■ Task requirements
Check every line of the data for the string "letter" and copy the ones that have it.
Data to process Start Marker
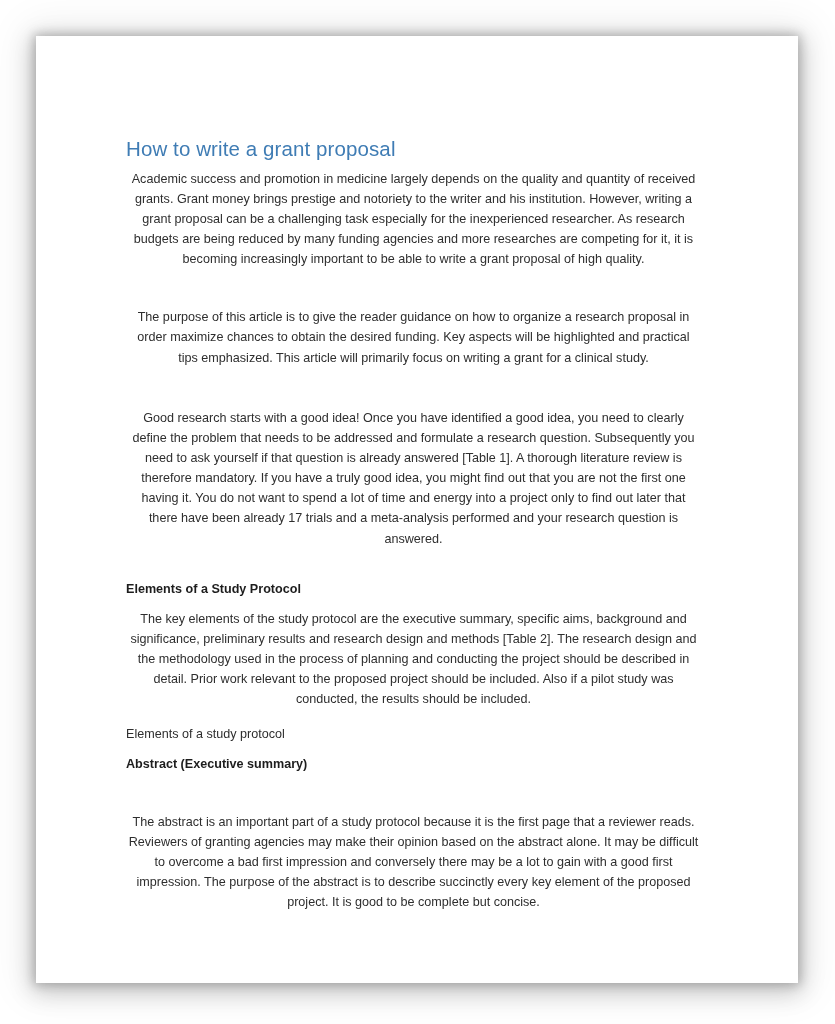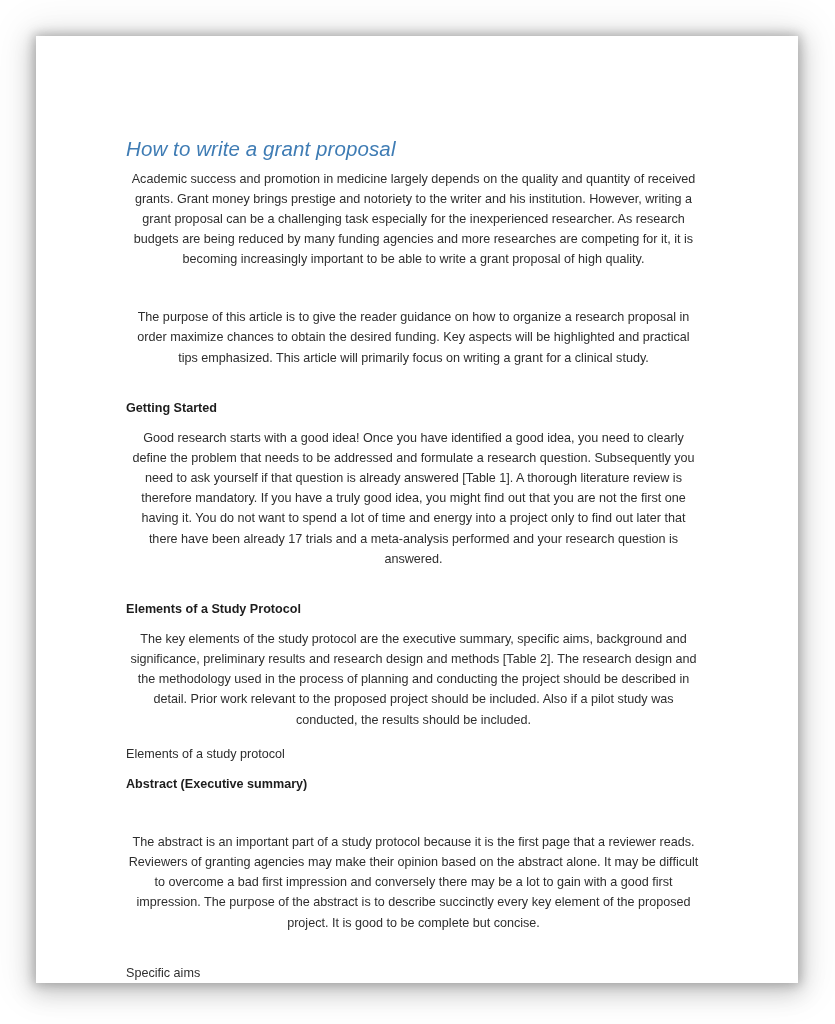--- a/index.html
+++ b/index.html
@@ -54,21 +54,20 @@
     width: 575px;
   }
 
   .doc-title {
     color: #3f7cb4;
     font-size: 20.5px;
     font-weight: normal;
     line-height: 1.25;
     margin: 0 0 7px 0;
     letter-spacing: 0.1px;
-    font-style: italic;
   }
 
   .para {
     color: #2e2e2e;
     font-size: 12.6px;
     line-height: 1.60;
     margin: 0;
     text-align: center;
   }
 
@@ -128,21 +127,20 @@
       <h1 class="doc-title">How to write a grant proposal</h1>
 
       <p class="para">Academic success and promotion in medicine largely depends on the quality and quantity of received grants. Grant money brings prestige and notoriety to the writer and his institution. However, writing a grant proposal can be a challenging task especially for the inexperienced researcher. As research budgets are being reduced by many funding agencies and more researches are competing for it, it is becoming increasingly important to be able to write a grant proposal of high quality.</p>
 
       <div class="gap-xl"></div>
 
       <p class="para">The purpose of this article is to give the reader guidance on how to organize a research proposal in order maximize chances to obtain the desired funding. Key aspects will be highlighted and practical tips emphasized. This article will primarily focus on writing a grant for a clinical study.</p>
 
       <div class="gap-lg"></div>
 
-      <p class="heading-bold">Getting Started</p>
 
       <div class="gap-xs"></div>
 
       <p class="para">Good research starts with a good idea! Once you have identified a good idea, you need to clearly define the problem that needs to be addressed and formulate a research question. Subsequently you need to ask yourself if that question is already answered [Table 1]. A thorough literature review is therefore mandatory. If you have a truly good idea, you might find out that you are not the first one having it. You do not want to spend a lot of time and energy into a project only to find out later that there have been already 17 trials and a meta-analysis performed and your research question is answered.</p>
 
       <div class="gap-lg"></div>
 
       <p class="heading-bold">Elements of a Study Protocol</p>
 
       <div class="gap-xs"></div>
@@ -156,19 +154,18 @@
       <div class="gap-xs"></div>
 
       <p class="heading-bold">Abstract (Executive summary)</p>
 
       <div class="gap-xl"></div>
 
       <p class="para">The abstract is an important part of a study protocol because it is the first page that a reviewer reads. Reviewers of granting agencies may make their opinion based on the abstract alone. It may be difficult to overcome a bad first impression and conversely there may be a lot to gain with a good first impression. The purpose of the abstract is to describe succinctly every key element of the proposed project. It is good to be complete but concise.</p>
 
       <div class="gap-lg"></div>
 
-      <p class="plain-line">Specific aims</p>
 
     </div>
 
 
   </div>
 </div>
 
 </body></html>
Data to process End Marker
Data to process Start Marker
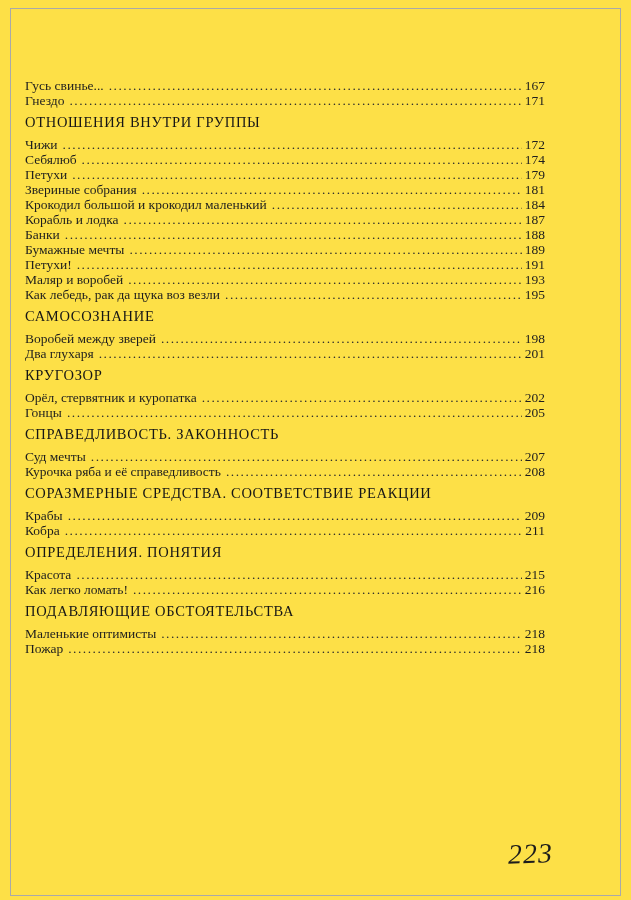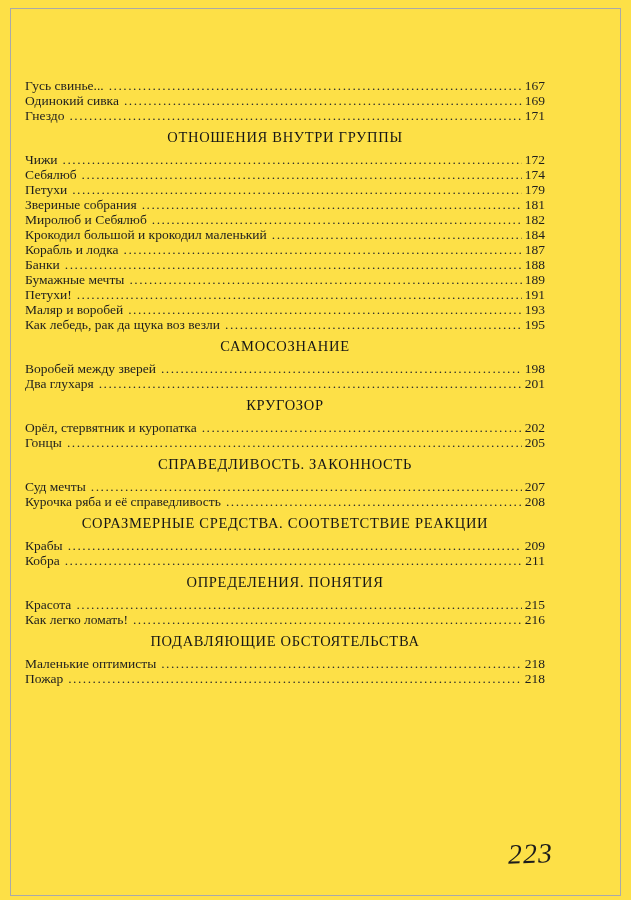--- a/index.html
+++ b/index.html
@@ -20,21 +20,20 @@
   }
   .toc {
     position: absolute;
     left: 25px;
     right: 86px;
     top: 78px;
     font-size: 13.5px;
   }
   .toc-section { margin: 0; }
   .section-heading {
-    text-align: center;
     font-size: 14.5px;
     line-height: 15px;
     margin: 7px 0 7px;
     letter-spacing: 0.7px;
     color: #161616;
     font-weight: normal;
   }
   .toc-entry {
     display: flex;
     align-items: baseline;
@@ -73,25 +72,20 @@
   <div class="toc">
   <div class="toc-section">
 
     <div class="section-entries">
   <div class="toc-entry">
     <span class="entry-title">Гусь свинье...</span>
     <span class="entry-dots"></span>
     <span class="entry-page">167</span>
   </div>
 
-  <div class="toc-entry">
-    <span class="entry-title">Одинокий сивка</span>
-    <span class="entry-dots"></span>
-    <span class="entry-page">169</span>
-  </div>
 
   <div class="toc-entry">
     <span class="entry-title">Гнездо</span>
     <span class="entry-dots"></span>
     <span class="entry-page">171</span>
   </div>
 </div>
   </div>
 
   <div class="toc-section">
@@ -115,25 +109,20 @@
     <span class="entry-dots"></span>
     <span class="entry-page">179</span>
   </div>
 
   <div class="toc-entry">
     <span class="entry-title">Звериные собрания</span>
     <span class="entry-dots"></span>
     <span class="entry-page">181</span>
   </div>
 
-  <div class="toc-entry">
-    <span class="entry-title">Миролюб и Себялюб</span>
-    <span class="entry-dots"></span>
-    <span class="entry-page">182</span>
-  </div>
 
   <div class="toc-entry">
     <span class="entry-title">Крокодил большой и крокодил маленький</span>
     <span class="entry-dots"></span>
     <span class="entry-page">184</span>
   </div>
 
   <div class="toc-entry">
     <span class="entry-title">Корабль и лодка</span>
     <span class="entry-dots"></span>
Data to process End Marker
■ Exercise output
     letter-spacing: 0.1px;
     letter-spacing: 0.7px;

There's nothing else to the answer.